:: Data to process ::
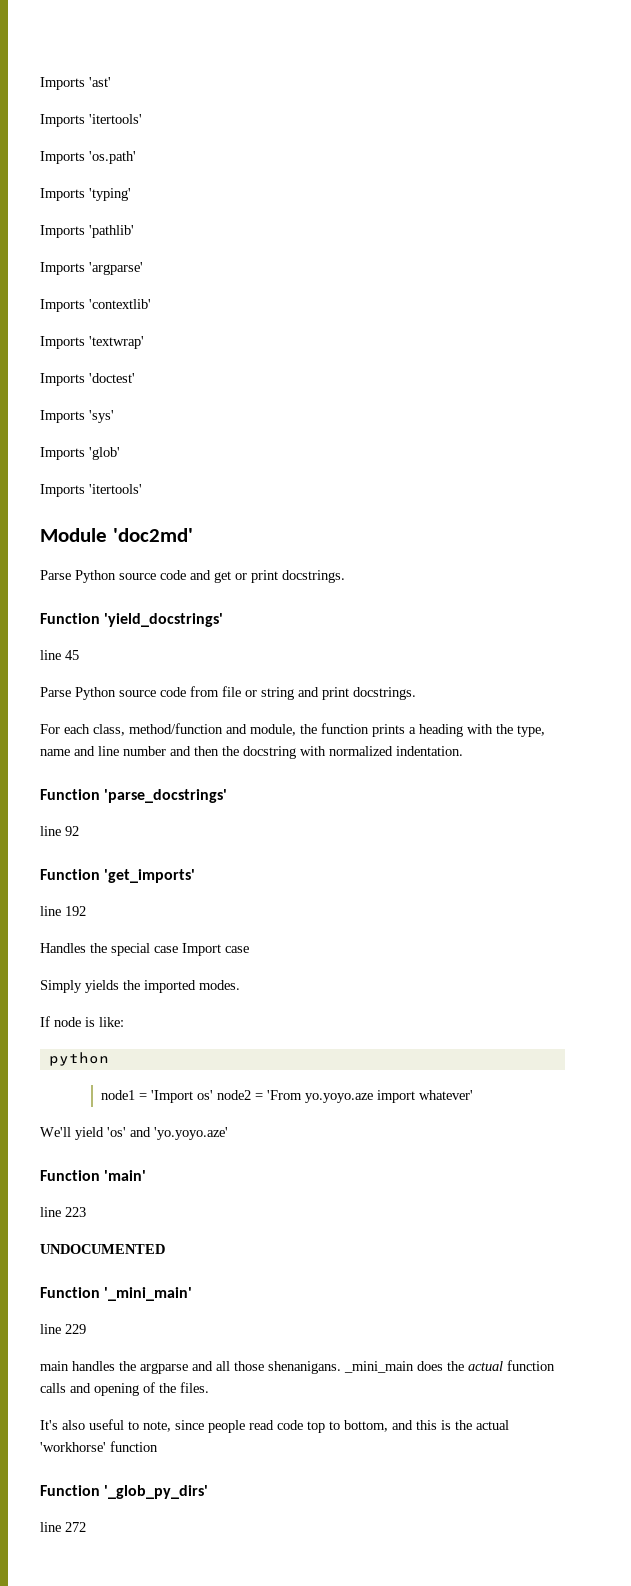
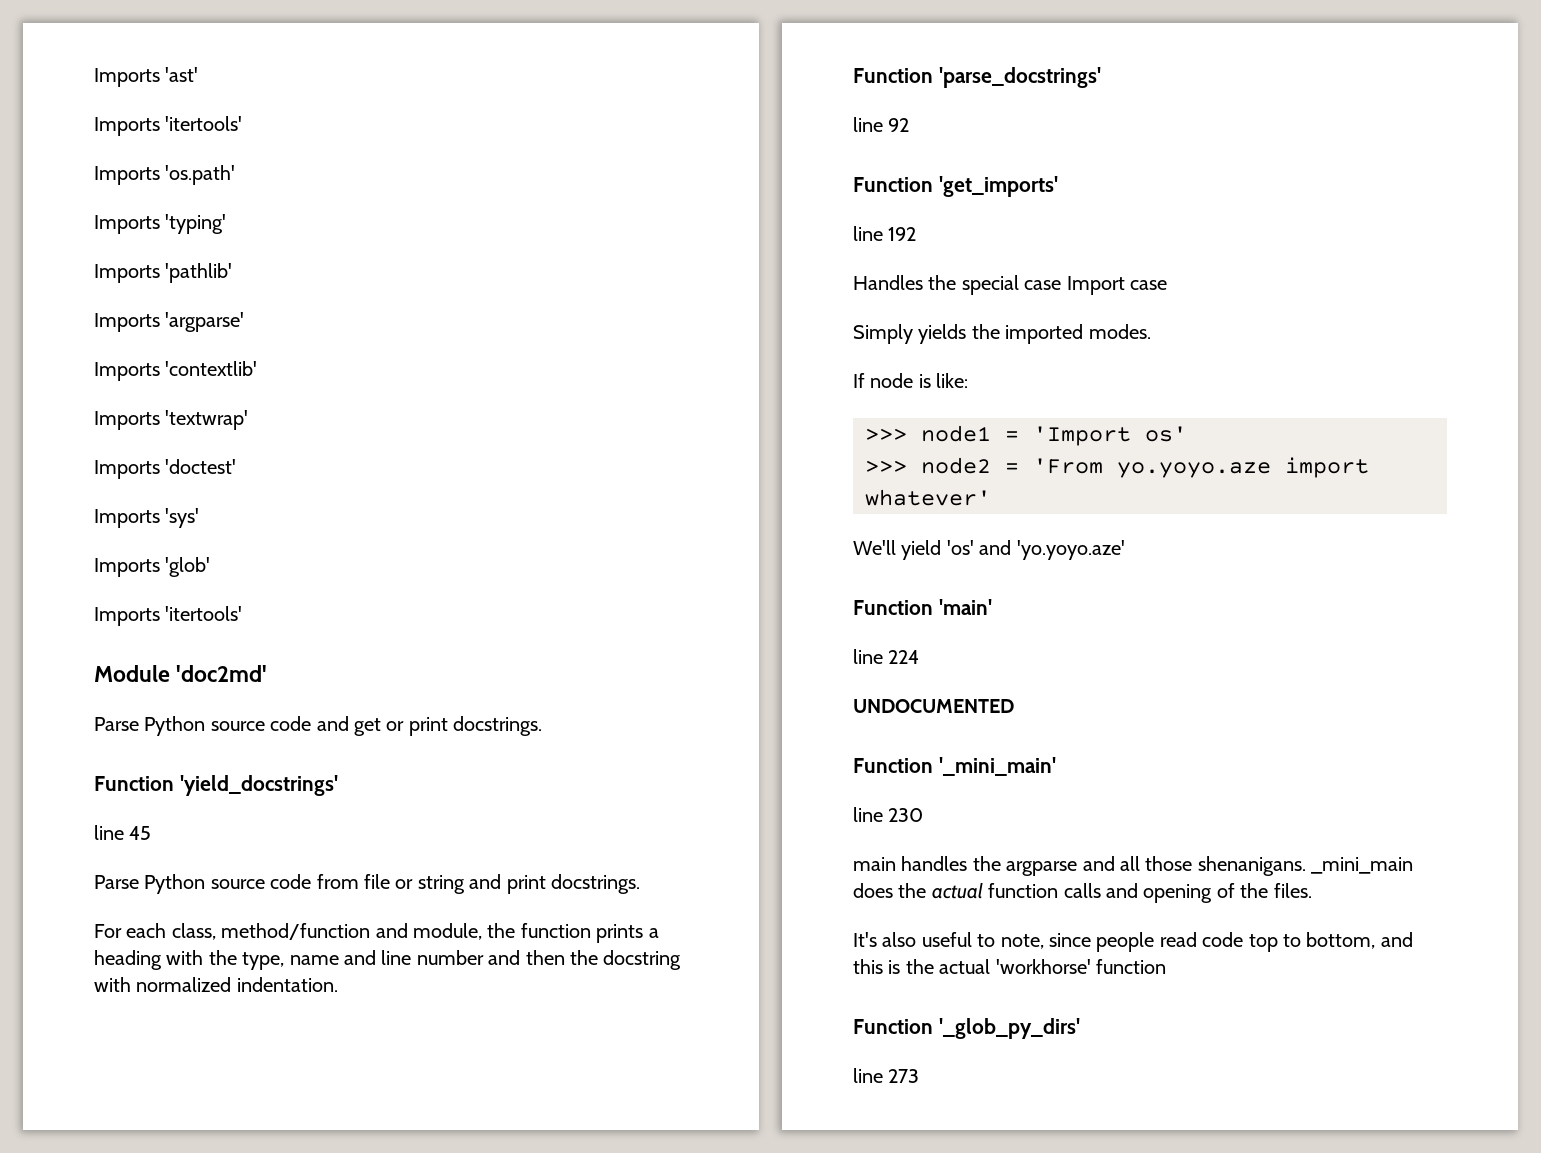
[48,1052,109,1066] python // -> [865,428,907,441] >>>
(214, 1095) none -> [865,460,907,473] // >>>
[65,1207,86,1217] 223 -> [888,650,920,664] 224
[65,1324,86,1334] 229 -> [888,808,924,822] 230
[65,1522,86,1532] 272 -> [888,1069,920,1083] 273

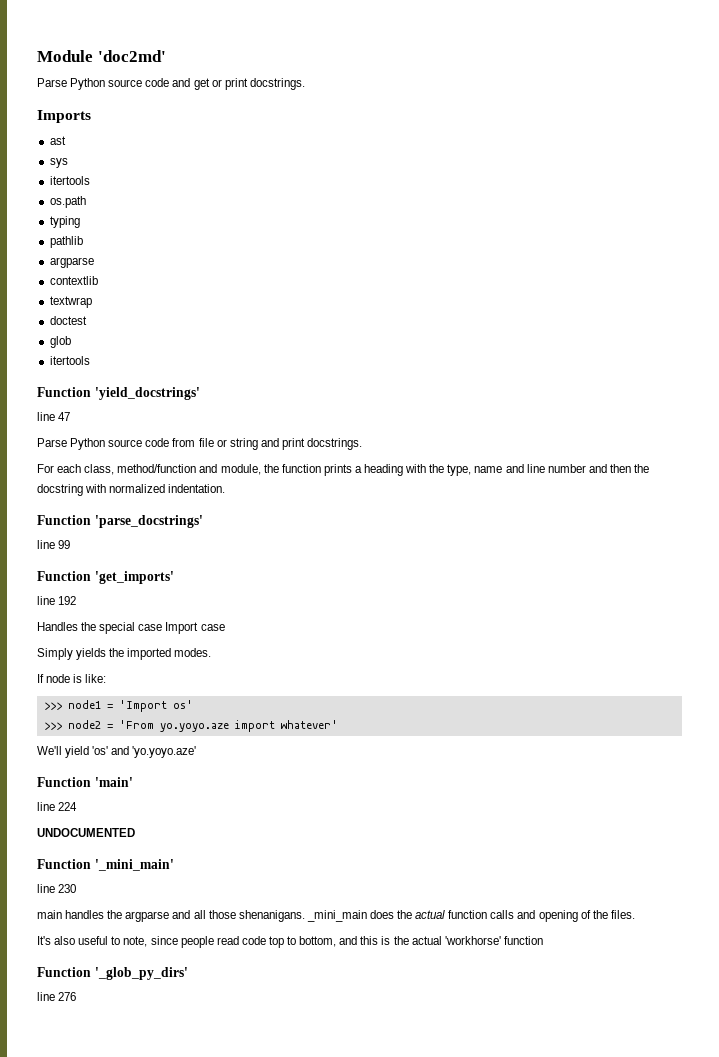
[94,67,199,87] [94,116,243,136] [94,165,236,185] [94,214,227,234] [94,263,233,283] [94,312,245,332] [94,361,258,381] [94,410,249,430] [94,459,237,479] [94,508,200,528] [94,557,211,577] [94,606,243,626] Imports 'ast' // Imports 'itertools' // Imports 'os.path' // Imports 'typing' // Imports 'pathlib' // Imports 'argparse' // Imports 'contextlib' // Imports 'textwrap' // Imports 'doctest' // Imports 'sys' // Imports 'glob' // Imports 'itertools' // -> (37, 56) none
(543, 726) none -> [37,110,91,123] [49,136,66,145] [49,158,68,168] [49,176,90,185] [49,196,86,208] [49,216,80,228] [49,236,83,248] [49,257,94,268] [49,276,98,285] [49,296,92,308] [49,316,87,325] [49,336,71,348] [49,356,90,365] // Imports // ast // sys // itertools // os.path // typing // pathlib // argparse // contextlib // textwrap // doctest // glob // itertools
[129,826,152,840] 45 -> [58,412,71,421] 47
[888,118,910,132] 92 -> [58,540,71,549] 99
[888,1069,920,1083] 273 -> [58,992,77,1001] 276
---
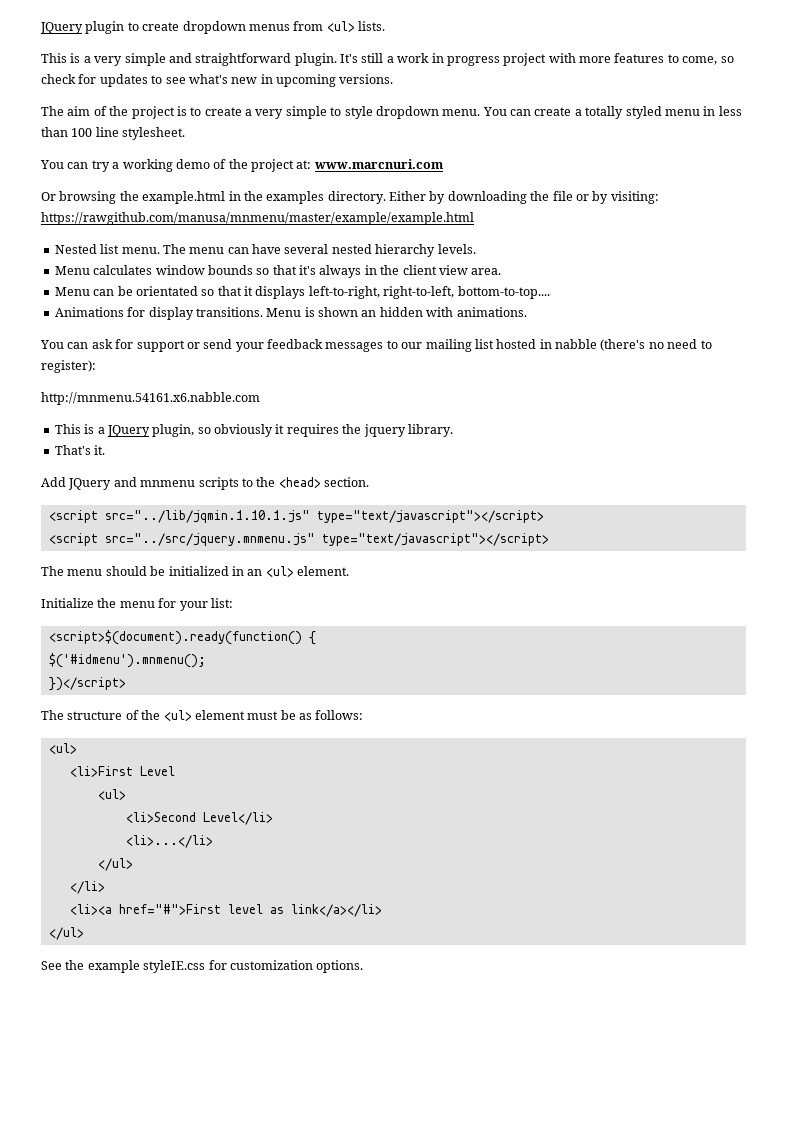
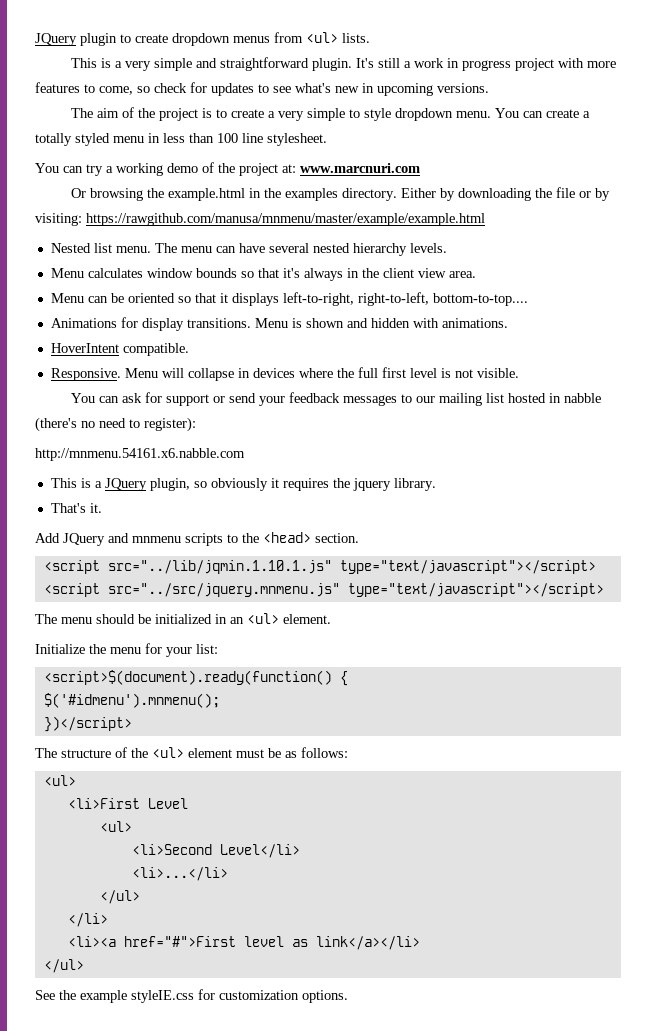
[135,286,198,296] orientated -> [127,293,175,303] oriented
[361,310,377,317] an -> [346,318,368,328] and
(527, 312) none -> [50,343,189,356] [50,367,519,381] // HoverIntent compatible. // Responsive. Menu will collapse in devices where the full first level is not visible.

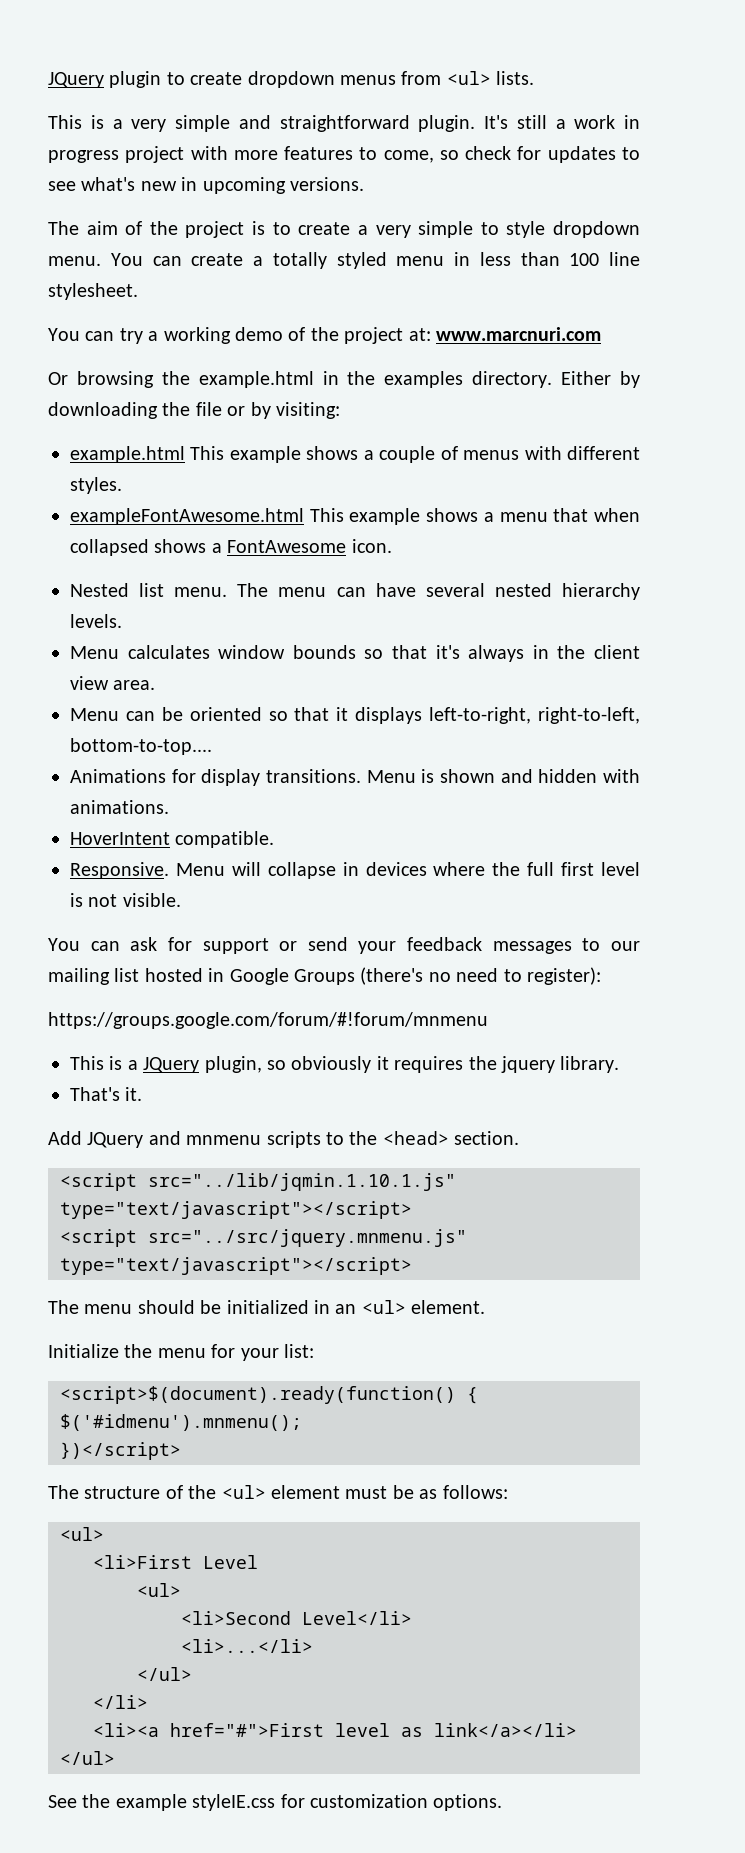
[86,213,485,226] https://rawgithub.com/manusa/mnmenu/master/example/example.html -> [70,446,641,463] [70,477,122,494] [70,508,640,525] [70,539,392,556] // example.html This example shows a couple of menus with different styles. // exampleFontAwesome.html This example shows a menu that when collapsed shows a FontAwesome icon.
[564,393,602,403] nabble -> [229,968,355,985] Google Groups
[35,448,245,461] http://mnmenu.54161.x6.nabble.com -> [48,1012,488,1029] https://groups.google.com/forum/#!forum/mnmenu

:: Your task ::
Check each line of the records above, and copy those that hold the word "nabble".

:: Expected answer ::
[564,393,602,403] nabble -> [229,968,355,985] Google Groups
[35,448,245,461] http://mnmenu.54161.x6.nabble.com -> [48,1012,488,1029] https://groups.google.com/forum/#!forum/mnmenu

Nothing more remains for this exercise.